* [Task item]:
Could you please repeat the data below word for word?

* [Extracted data]:
········

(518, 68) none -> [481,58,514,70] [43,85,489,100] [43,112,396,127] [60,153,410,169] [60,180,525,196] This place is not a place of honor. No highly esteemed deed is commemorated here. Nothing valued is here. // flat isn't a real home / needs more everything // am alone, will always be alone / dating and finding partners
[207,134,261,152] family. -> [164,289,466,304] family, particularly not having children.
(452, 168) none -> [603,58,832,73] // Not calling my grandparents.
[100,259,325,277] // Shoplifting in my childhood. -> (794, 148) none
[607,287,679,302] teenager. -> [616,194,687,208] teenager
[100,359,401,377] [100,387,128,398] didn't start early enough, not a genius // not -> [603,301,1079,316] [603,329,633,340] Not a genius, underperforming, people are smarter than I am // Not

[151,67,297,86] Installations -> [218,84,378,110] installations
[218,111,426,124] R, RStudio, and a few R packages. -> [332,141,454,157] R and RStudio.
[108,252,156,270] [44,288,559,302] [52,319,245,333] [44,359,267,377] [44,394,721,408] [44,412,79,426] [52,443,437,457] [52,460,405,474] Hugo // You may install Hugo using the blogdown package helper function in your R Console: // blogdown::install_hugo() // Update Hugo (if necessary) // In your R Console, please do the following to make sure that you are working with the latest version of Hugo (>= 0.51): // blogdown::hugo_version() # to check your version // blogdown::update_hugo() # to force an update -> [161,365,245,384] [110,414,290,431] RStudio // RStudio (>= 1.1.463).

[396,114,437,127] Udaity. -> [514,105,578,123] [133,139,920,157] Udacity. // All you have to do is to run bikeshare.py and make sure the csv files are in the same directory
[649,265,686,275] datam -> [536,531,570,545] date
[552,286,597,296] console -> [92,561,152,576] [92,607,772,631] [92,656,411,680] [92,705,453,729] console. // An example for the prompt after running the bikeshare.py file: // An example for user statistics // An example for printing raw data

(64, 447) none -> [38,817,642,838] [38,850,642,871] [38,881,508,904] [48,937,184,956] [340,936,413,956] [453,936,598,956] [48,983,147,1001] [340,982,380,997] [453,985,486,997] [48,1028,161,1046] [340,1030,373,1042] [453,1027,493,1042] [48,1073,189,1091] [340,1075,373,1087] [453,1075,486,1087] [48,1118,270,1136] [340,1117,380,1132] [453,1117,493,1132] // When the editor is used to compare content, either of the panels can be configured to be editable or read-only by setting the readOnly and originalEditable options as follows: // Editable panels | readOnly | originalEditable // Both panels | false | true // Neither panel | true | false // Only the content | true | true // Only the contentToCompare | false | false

········

* [Response box]:
(518, 68) none -> [481,58,514,70] [43,85,489,100] [43,112,396,127] [60,153,410,169] [60,180,525,196] This place is not a place of honor. No highly esteemed deed is commemorated here. Nothing valued is here. // flat isn't a real home / needs more everything // am alone, will always be alone / dating and finding partners
[207,134,261,152] family. -> [164,289,466,304] family, particularly not having children.
(452, 168) none -> [603,58,832,73] // Not calling my grandparents.
[100,259,325,277] // Shoplifting in my childhood. -> (794, 148) none
[607,287,679,302] teenager. -> [616,194,687,208] teenager
[100,359,401,377] [100,387,128,398] didn't start early enough, not a genius // not -> [603,301,1079,316] [603,329,633,340] Not a genius, underperforming, people are smarter than I am // Not

[151,67,297,86] Installations -> [218,84,378,110] installations
[218,111,426,124] R, RStudio, and a few R packages. -> [332,141,454,157] R and RStudio.
[108,252,156,270] [44,288,559,302] [52,319,245,333] [44,359,267,377] [44,394,721,408] [44,412,79,426] [52,443,437,457] [52,460,405,474] Hugo // You may install Hugo using the blogdown package helper function in your R Console: // blogdown::install_hugo() // Update Hugo (if necessary) // In your R Console, please do the following to make sure that you are working with the latest version of Hugo (>= 0.51): // blogdown::hugo_version() # to check your version // blogdown::update_hugo() # to force an update -> [161,365,245,384] [110,414,290,431] RStudio // RStudio (>= 1.1.463).

[396,114,437,127] Udaity. -> [514,105,578,123] [133,139,920,157] Udacity. // All you have to do is to run bikeshare.py and make sure the csv files are in the same directory
[649,265,686,275] datam -> [536,531,570,545] date
[552,286,597,296] console -> [92,561,152,576] [92,607,772,631] [92,656,411,680] [92,705,453,729] console. // An example for the prompt after running the bikeshare.py file: // An example for user statistics // An example for printing raw data

(64, 447) none -> [38,817,642,838] [38,850,642,871] [38,881,508,904] [48,937,184,956] [340,936,413,956] [453,936,598,956] [48,983,147,1001] [340,982,380,997] [453,985,486,997] [48,1028,161,1046] [340,1030,373,1042] [453,1027,493,1042] [48,1073,189,1091] [340,1075,373,1087] [453,1075,486,1087] [48,1118,270,1136] [340,1117,380,1132] [453,1117,493,1132] // When the editor is used to compare content, either of the panels can be configured to be editable or read-only by setting the readOnly and originalEditable options as follows: // Editable panels | readOnly | originalEditable // Both panels | false | true // Neither panel | true | false // Only the content | true | true // Only the contentToCompare | false | false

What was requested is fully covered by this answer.